→ About this exercise:
Word for word, restate the records that come next, omitting the images.

→ Excerpted data:
--
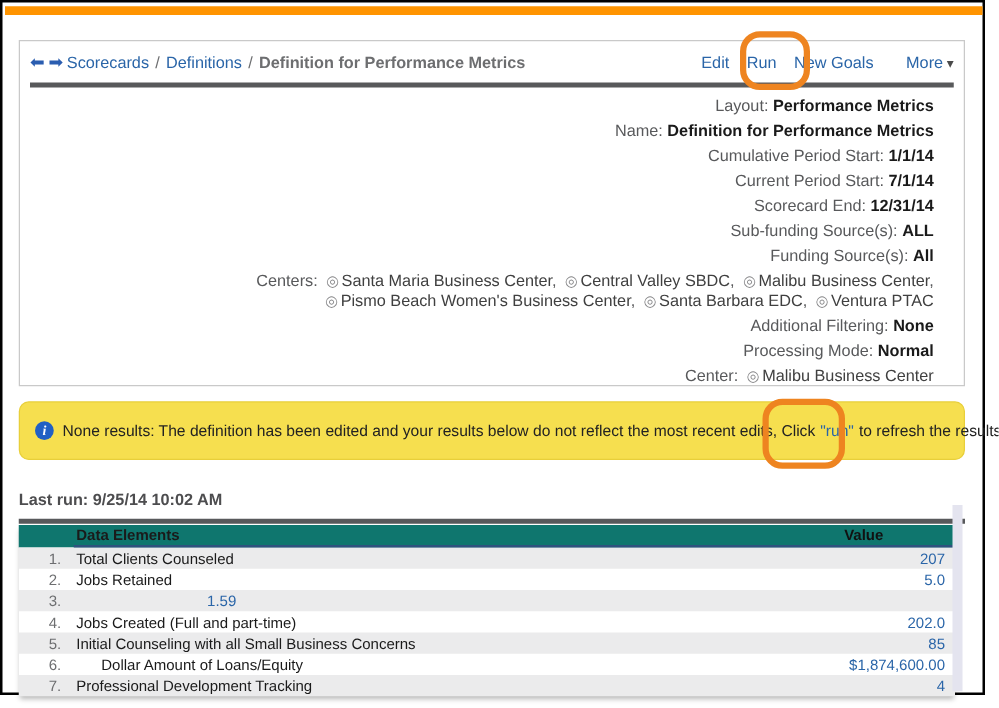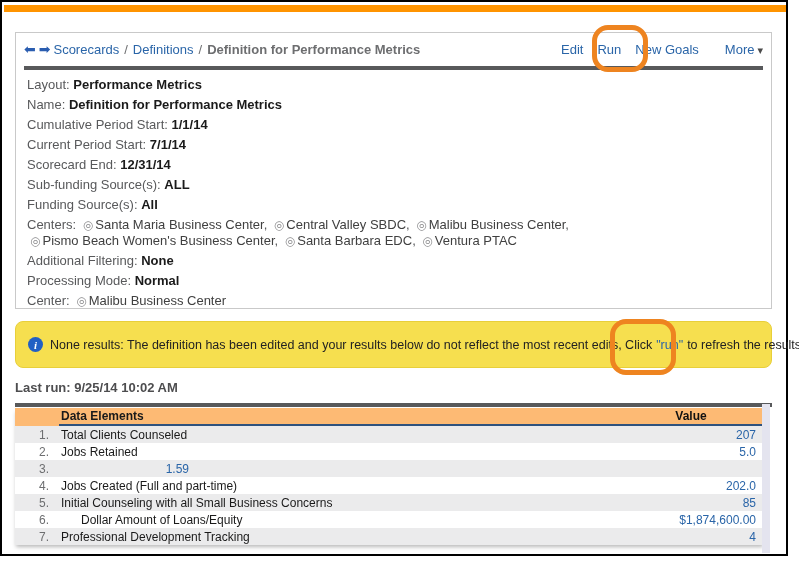"Layout: Performance Metrics" .field-line { margin: 4px 3px -> 4px 16px; text-align: none -> right }
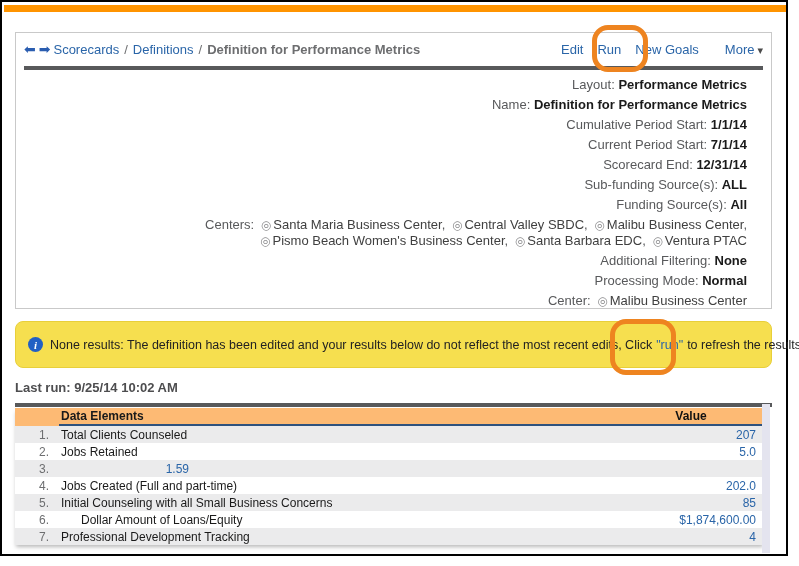"Last run: 9/25/14 10:02 AM" .last-run { margin-top: 12px -> 24px }
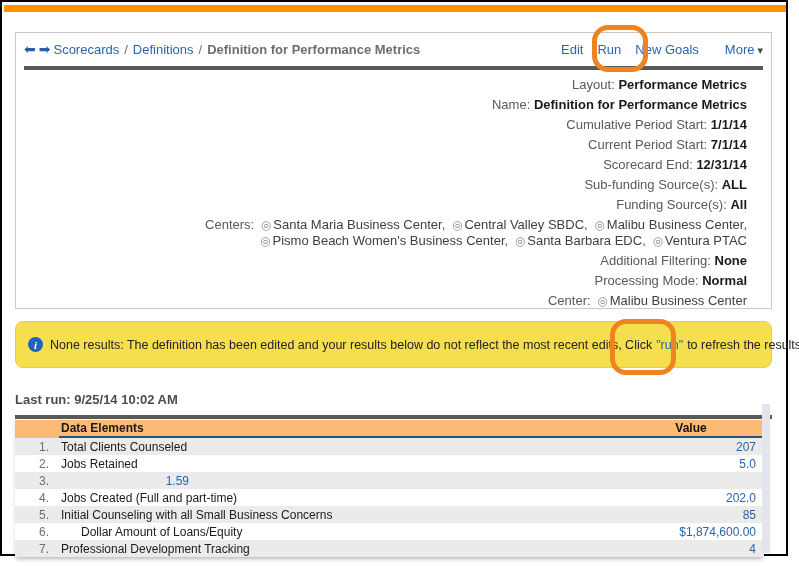"Data Elements" .t-header { background: #fdba74 -> #0f766e }
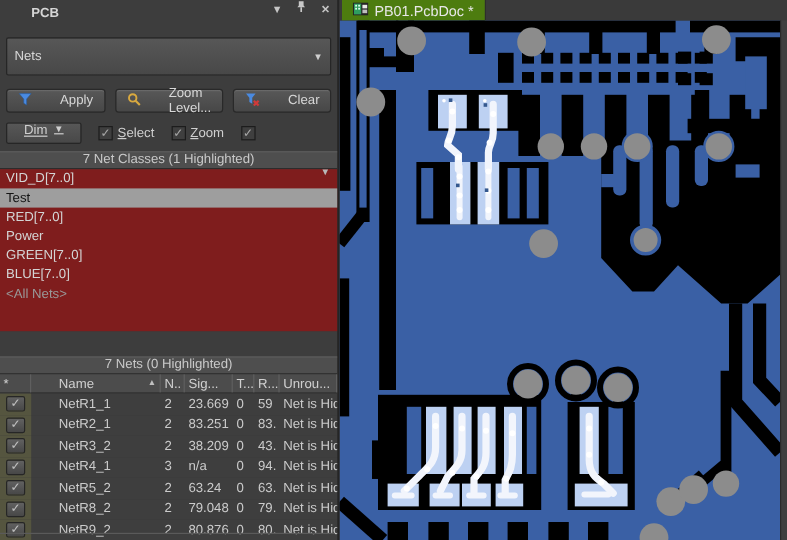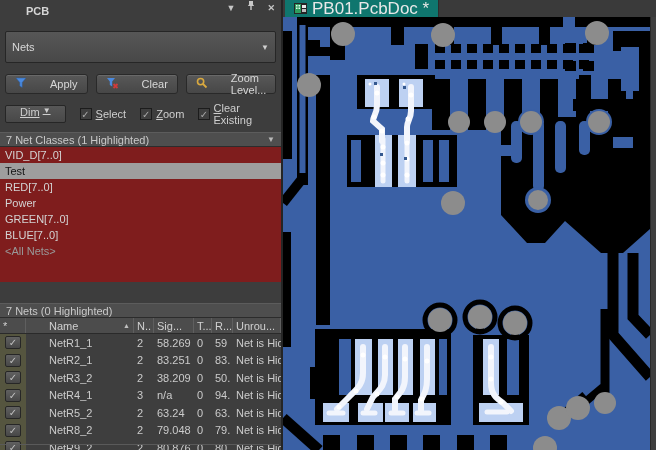"PB01.PcbDoc *" .tab { background: #0f766e -> #4d7c0f; font-size: 17px -> 12px }
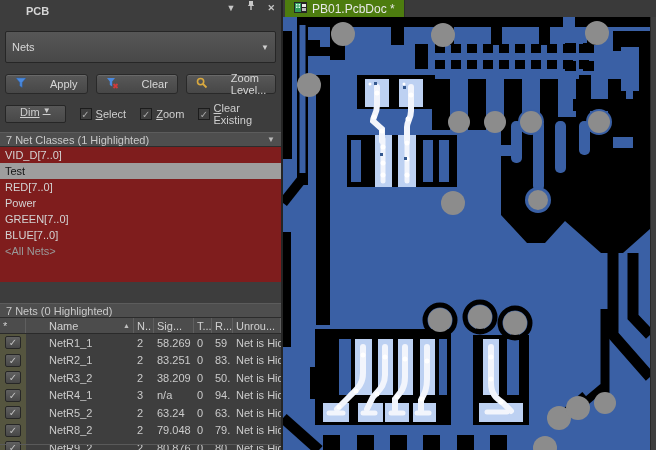"Clear" div.btn { order: before "Zoom Level..." -> after "Zoom Level..." }
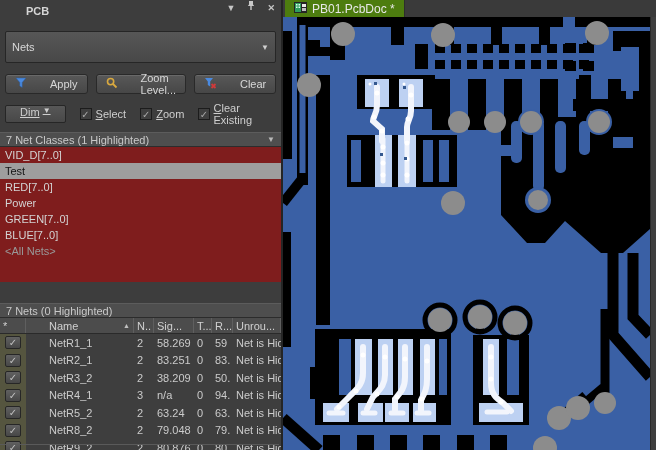"Clear Existing" span.chk-label { html: <span>Clear Existing</span> -> none }
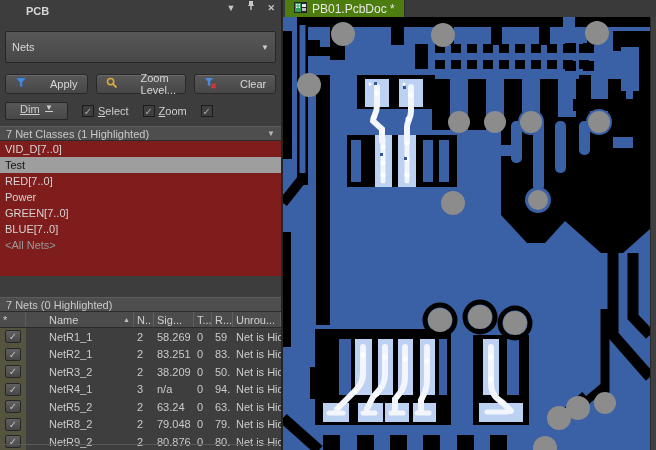"7 Net Classes (1 Highlighted)" .sect { flex-direction: none -> column }
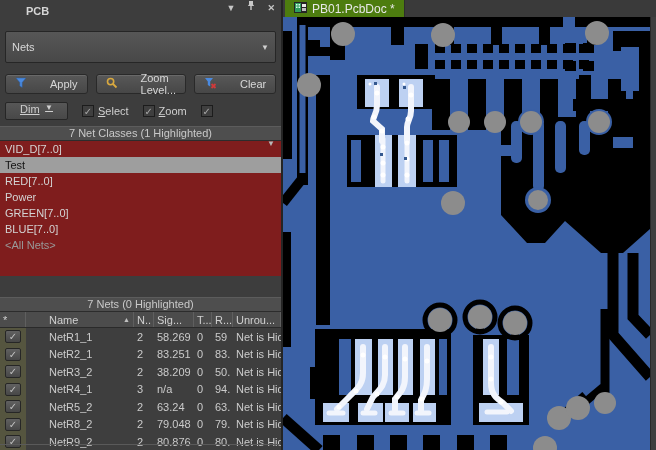"58.269" div.c3 { text: 58.269 -> 23.669 }
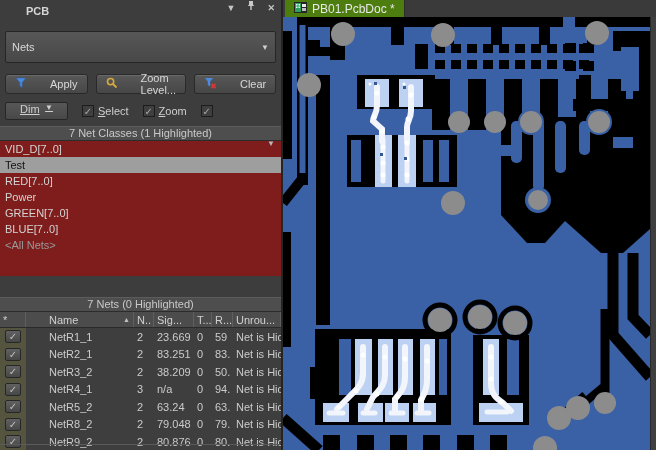"50." div.c5 { text: 50 -> 43 }
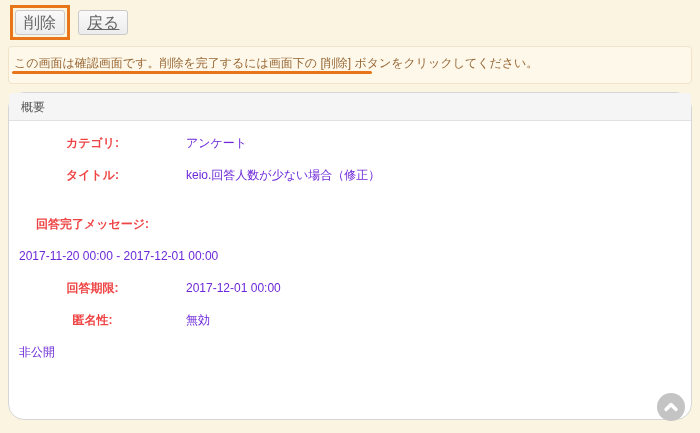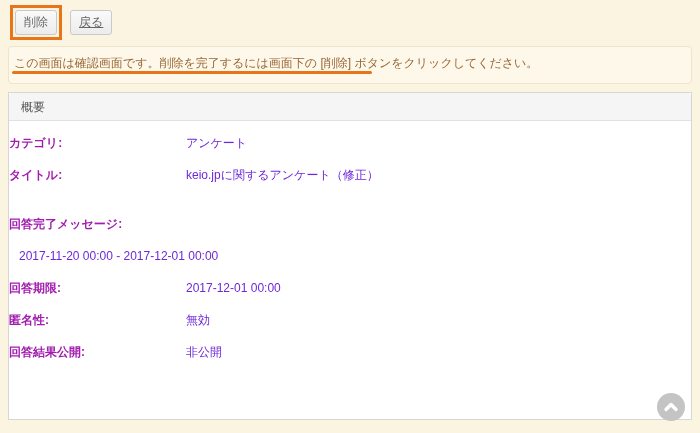"削除" .btn { font-size: 12px -> 16px }
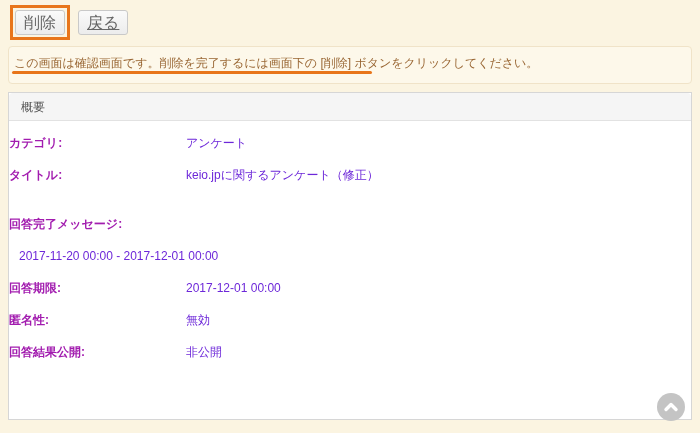"概要" .panel { border-radius: 0 -> 16px }
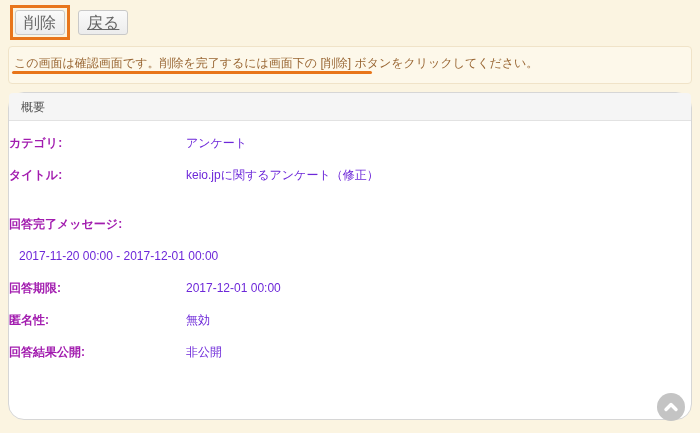"カテゴリ:" .field-label { color: #a21caf -> #ef4444; text-align: left -> center }
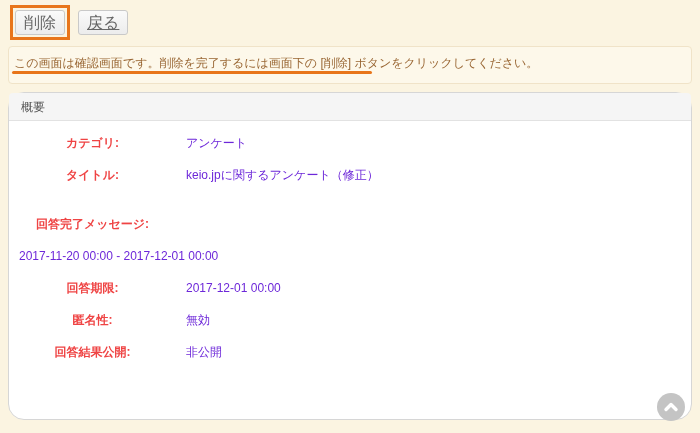"keio.jpに関するアンケート（修正）" div.field-value { text: keio.jpに関するアンケート -> keio.回答人数が少ない場合 }
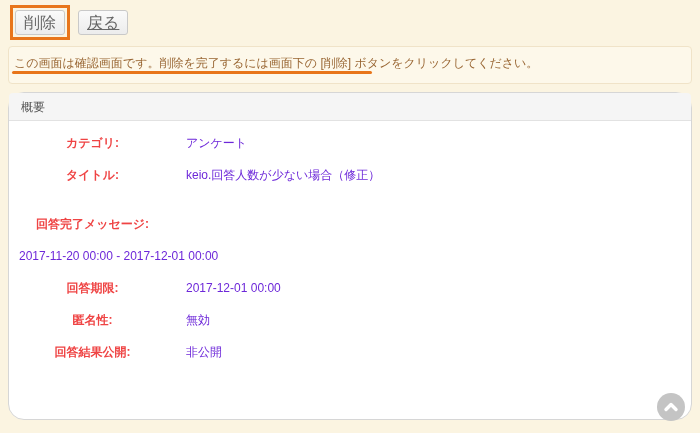"回答結果公開:" div.field-label { html: <div>回答結果公開:</div> -> none }
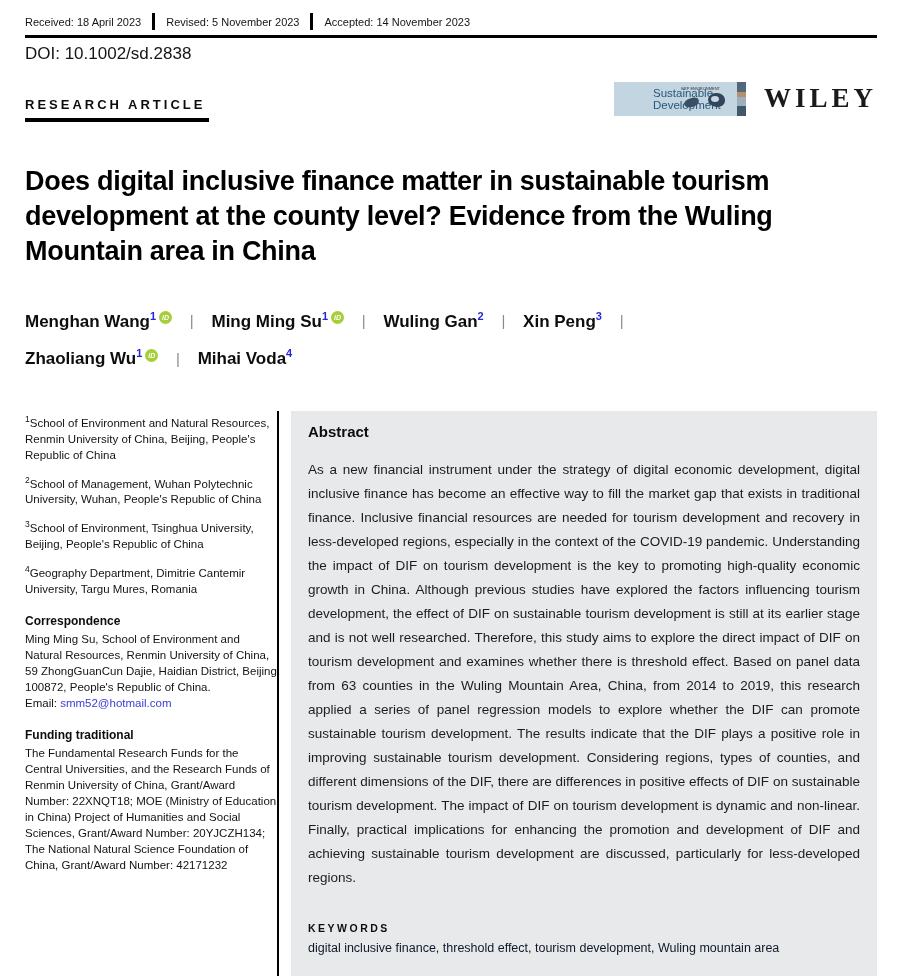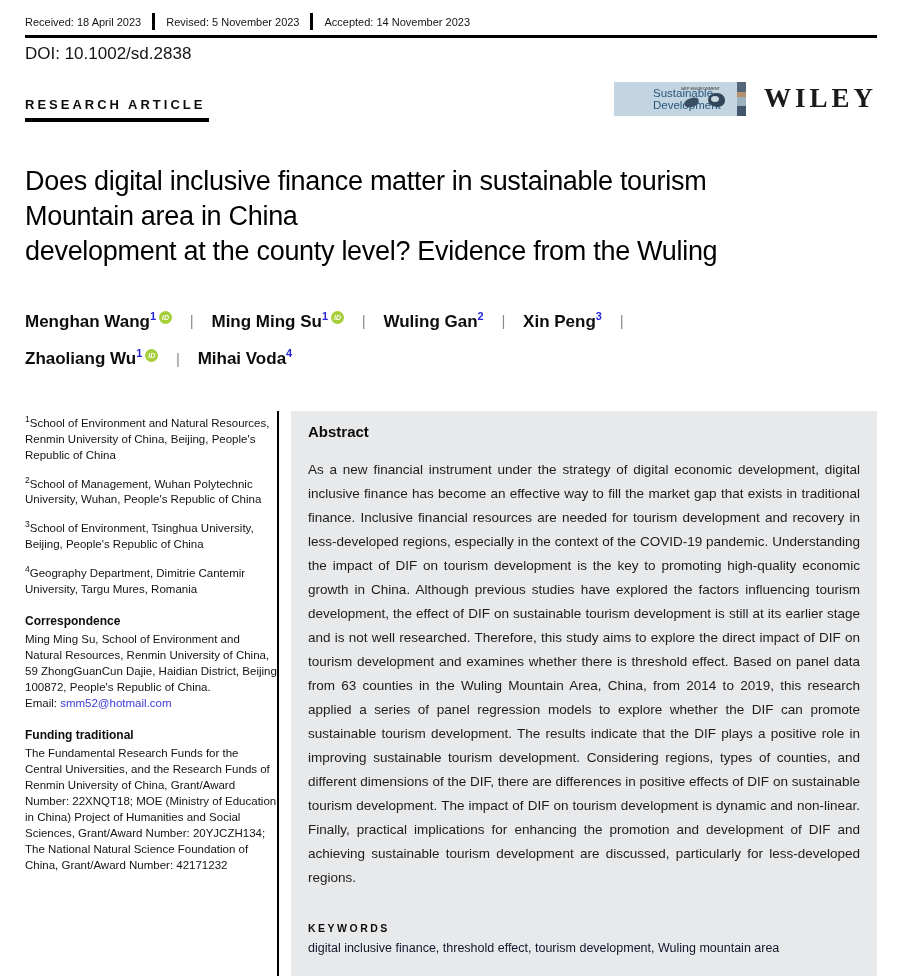"Does digital inclusive finance matter" .title { font-weight: normal -> bold }
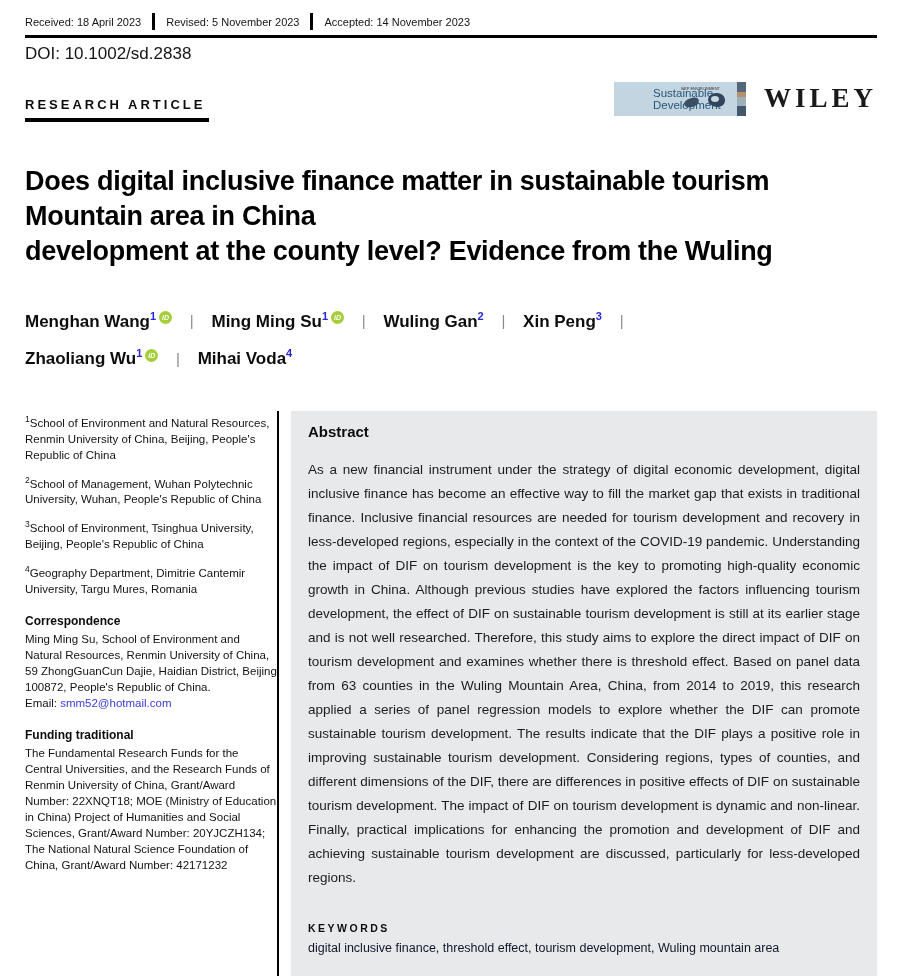"Mountain area in China" span { order: before "development at the county level?" -> after "development at the county level?" }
--
→ Worked solution:
"Layout: Performance Metrics" .field-line { margin: 4px 3px -> 4px 16px; text-align: none -> right }
"Last run: 9/25/14 10:02 AM" .last-run { margin-top: 12px -> 24px }
"Data Elements" .t-header { background: #fdba74 -> #0f766e }
"PB01.PcbDoc *" .tab { background: #0f766e -> #4d7c0f; font-size: 17px -> 12px }
"Clear" div.btn { order: before "Zoom Level..." -> after "Zoom Level..." }
"Clear Existing" span.chk-label { html: <span>Clear Existing</span> -> none }
"7 Net Classes (1 Highlighted)" .sect { flex-direction: none -> column }
"58.269" div.c3 { text: 58.269 -> 23.669 }
"50." div.c5 { text: 50 -> 43 }
"削除" .btn { font-size: 12px -> 16px }
"概要" .panel { border-radius: 0 -> 16px }
"カテゴリ:" .field-label { color: #a21caf -> #ef4444; text-align: left -> center }
"keio.jpに関するアンケート（修正）" div.field-value { text: keio.jpに関するアンケート -> keio.回答人数が少ない場合 }
"回答結果公開:" div.field-label { html: <div>回答結果公開:</div> -> none }
"Does digital inclusive finance matter" .title { font-weight: normal -> bold }
"Mountain area in China" span { order: before "development at the county level?" -> after "development at the county level?" }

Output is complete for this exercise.